Antedating such factory acts proper, the same states have very generally passed statutes regulating child labor and forbidding employment to those under a stated age. In eleven states this age limit is fourteen years, in nine over twelve, and in four,—New Hampshire, Vermont, Nebraska, and California,—ten years; eleven also make educational provision for older children and illiterate minors.[[25]]

The majority of states have further legislated upon the hours of labor of minors, while fifteen limit the working time of women as well, generally to sixty hours per week, but in Massachusetts to fifty-eight hours, in New Jersey to fifty-five, and in Wisconsin to forty-eight.[[26]] Eight also provide for time for meals, and five prohibit night work.[[27]] This limitation of hours for women and children, considered “wards of the state,” very generally necessitates a similar working day for the adult male laborer in the factory, while it in a measure avoids the serious question of constitutionality that a broader statute could not fail to raise.

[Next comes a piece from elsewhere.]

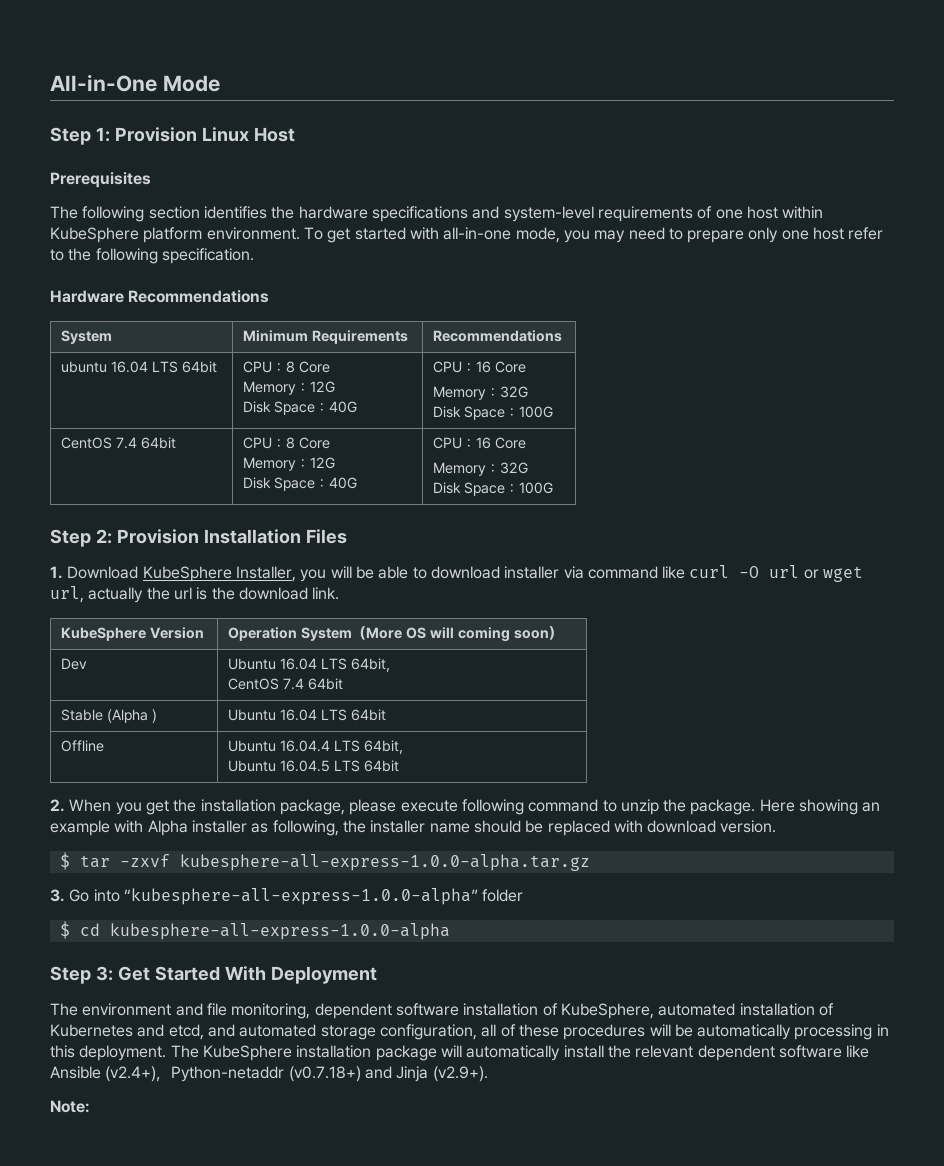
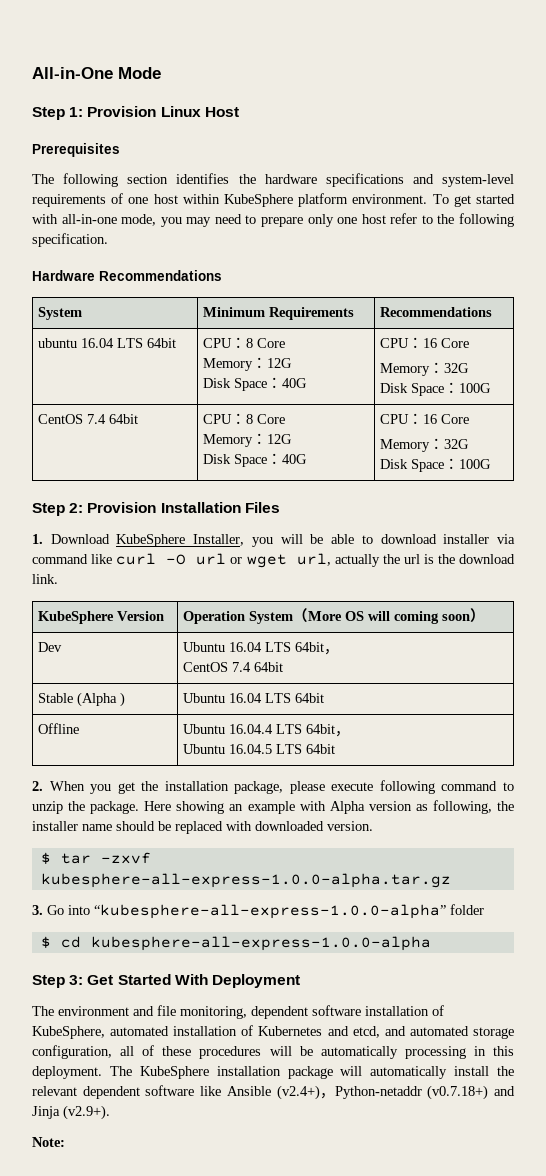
[191,820,247,833] installer -> [368,801,412,811] version
[647,820,717,833] download -> [255,821,324,831] downloaded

“There is absolutely no limitation for persons of any age or sex only in Iowa, Kansas, Oregon, Nevada, Washington, Idaho, Montana, Wyoming, Utah, Kentucky, Arkansas, Texas, North Carolina, Alabama, Florida, Mississippi, New Mexico, Arizona, Oklahoma, and the District of Columbia.”[[28]]

Besides these statutes, other laws that must be mentioned, as immediately affecting the interests of factory labor, are those which regulate wage payment and fines, also the employers’ liability acts which allow recovery of damages for bodily injury sustained in service. Thirteen states have passed laws regulating the period of payment by individuals and corporations, and nine others stipulate weekly or fortnightly payments by corporations. Only Massachusetts, Indiana and Ohio have attempted to “prevent the withholding of wages or the imposition of a fine by factory employers for imperfect work.”

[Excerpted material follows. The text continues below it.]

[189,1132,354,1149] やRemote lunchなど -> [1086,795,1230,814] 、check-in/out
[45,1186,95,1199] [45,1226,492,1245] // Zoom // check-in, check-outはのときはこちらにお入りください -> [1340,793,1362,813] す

Outside of the New England states “anti-truck acts,” similar to the English statute and stipulating a money payment, have been passed in sixteen states, five of which, however, limit its application to corporations. It may be noted in passing that several of these wage-regulating laws have already fallen under the ban of the courts.

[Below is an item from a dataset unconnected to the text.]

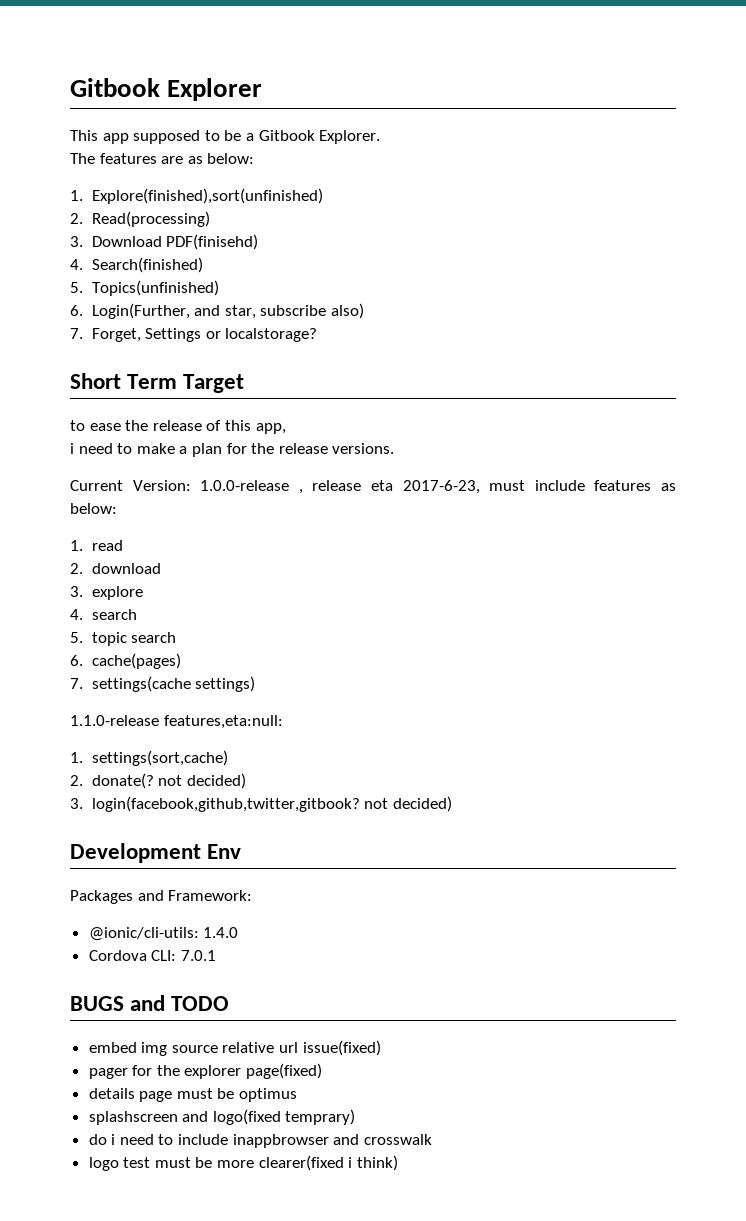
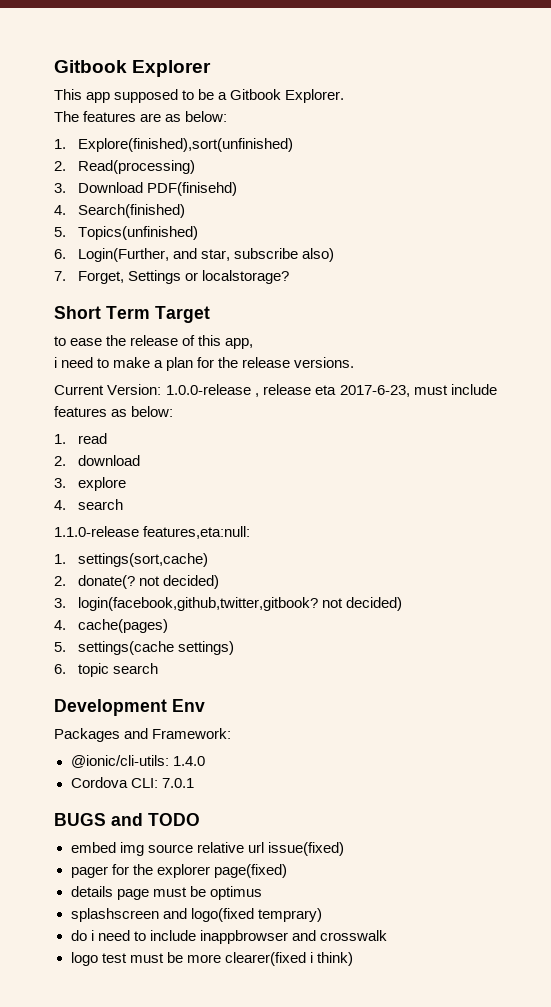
[70,632,177,646] [70,653,181,669] [70,676,256,692] // 5. topic search // 6. cache(pages) // 7. settings(cache settings) -> (124, 504) none
(452, 804) none -> [54,619,169,633] [54,641,235,655] [54,663,159,677] // 4. cache(pages) // 5. settings(cache settings) // 6. topic search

Employers’ liability statutes supplement the factory acts by affording additional reason for care on the part of the employer in guarding dangerous machinery and otherwise providing for the safety of those in his employ. Twenty-two states have legislated upon the “fellow-servant” question, and ten make employers liable for injury caused by defective machinery. Of these, however, only six apply in full to factory labor.

The states that have passed factory acts and regulated hours of labor “have usually created one or more factory inspectors, charged with the duty of seeing that the statutes are carried out generally with powers to enter personally or by deputy and to inspect all factories at any time.”[[29]]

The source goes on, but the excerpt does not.